2010:282 - St Sylvester’s Church, Malahide, Dublin

NMI Burial Excavation Records

County: Dublin Site name: St Sylvester’s Church, Malahide

Sites and Monuments Record No.: DU012–023(01–3) Licence number: 10E0426

Author: Melanie McQuade, Margaret Gowen & Co. Ltd, 27 Merrion Square, Dublin 2.

Site type: Post-medieval structural remains

Period/Dating:

ITM: E 722519m, N 746106m

Latitude, Longitude (decimal degrees): 53.450771, -6.155398

The present church on this site was built in the middle of the 19th century and is unusual in that it is orientated north–south. The original church recorded on this site, DU012–023(02), would have had an east–west orientation. A possible mound site, DU012–023(03), and a holy well, DU012–023(01), are recorded in the vicinity of the proposed development.
The church has an undercroft which comprises five long rooms accessed from its northern end. These rooms are c. 3.5m high (from floor to ceiling).

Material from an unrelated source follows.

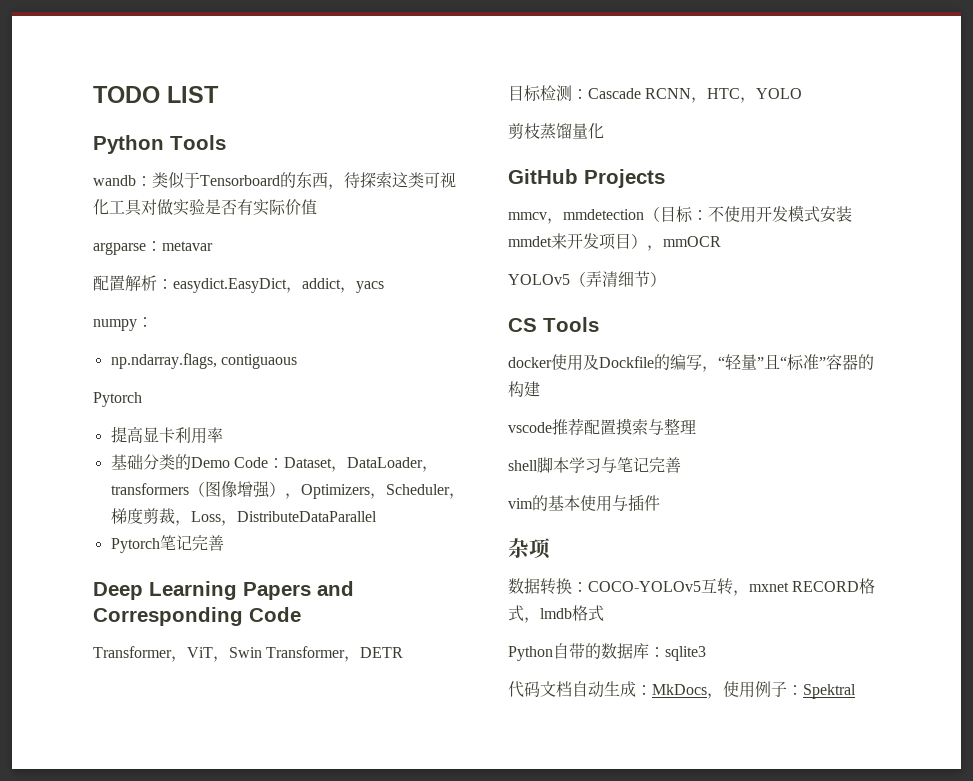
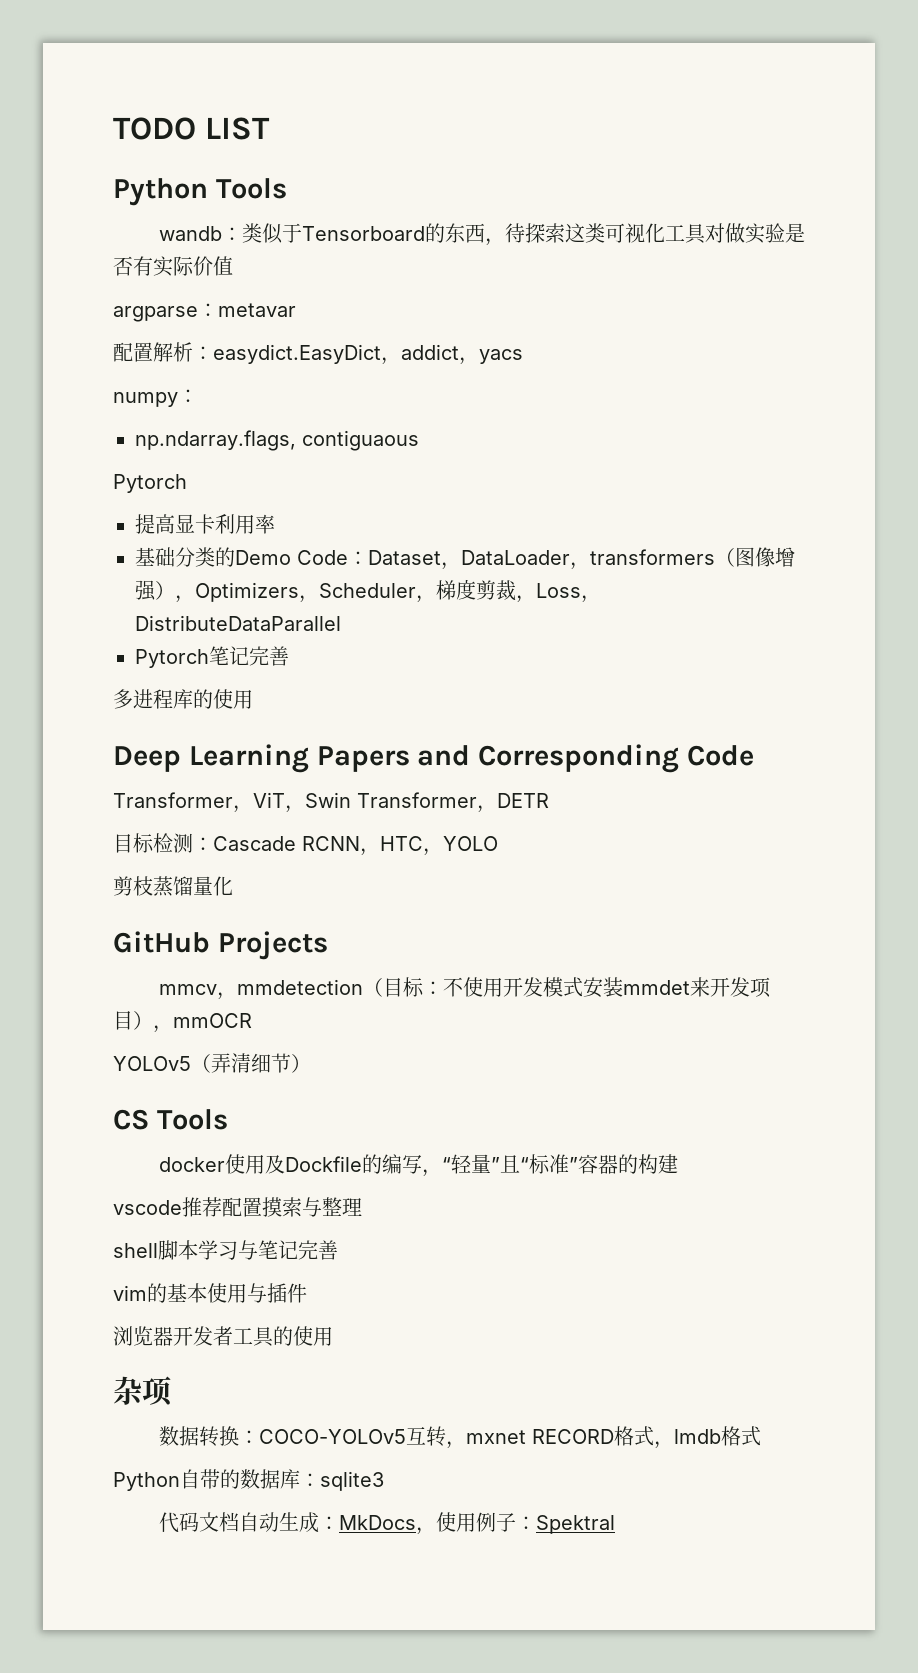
(224, 543) none -> [113,689,253,709] // 多进程库的使用
(660, 503) none -> [113,1326,333,1347] // 浏览器开发者工具的使用

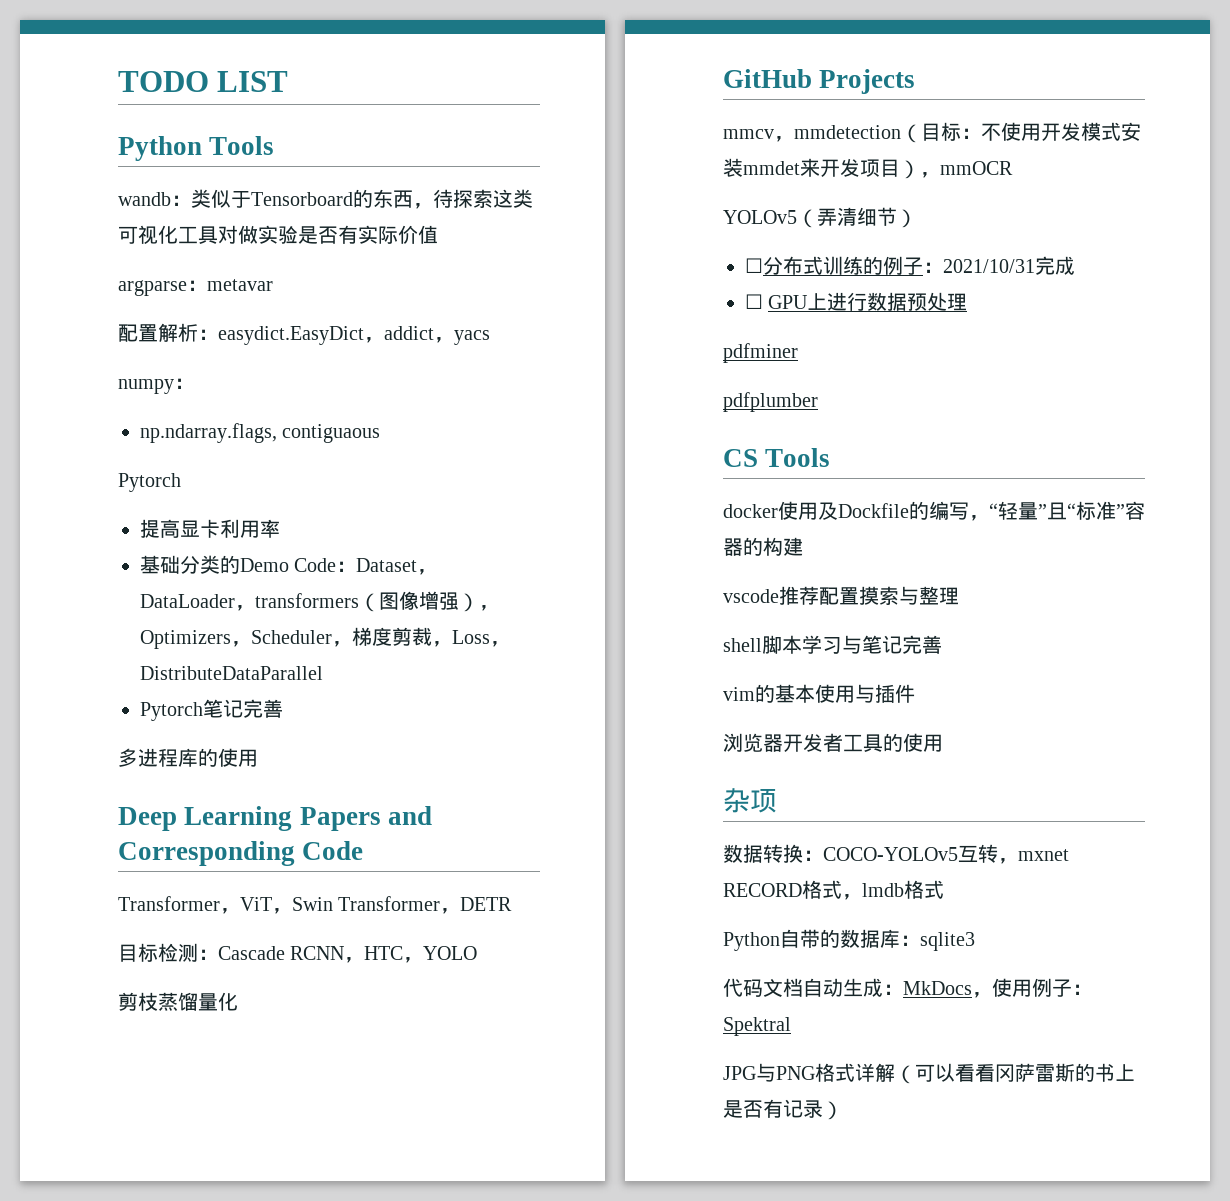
(311, 1063) none -> [745,256,1075,275] [745,292,968,311] [723,343,798,363] [723,392,818,412] // ☐分布式训练的例子：2021/10/31完成 // ☐ GPU上进行数据预处理 // pdfminer // pdfplumber
(615, 1524) none -> [723,1063,1135,1084] [723,1099,843,1120] // JPG与PNG格式详解（可以看看冈萨雷斯的书上是否有记录）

The garden area to the west of the church is in a hollow c. 3m below street level and the rest of the church grounds are at street level.
Test excavations were carried out within the area of the proposed new parish centre to the west of the church, where five trenches were excavated, and the prayer chapel to the east of the church and the north of the small graveyard, where another trench was dug. Two post-medieval masonry walls, interpreted as the remains of the early 19th-century church building that previously occupied the site, a small undated pit/drainage gully and a silty deposit that may date from the medieval period, were identified within the proposed area of development, to the west of the existing church building. There is a possibility that the deposit upon which the early 19th-century walls were constructed could date to the medieval period since medieval pottery sherds were recovered from it. However, owing to the depth of material in the test-trenches it was not possible for health and safety reasons to carry out a thorough analysis of the lower, potentially medieval, deposit.
Sherds of medieval pottery were also recovered from topsoil and redeposited subsoil in another test-trench excavated on the western end of the site. The presence of these pottery sherds indicates that some level of activity took place on the site or in the vicinity during the 13th or 14th centuries. It is possible that the pottery sherds could relate to activity associated with the mound that once stood on this site, perhaps suggesting that it may have been a motte or a rath that was occupied for a considerable period of time. No burial remains were uncovered in any of the test-trenches and a deep (3m) deposit of fill was identified on the east of the site.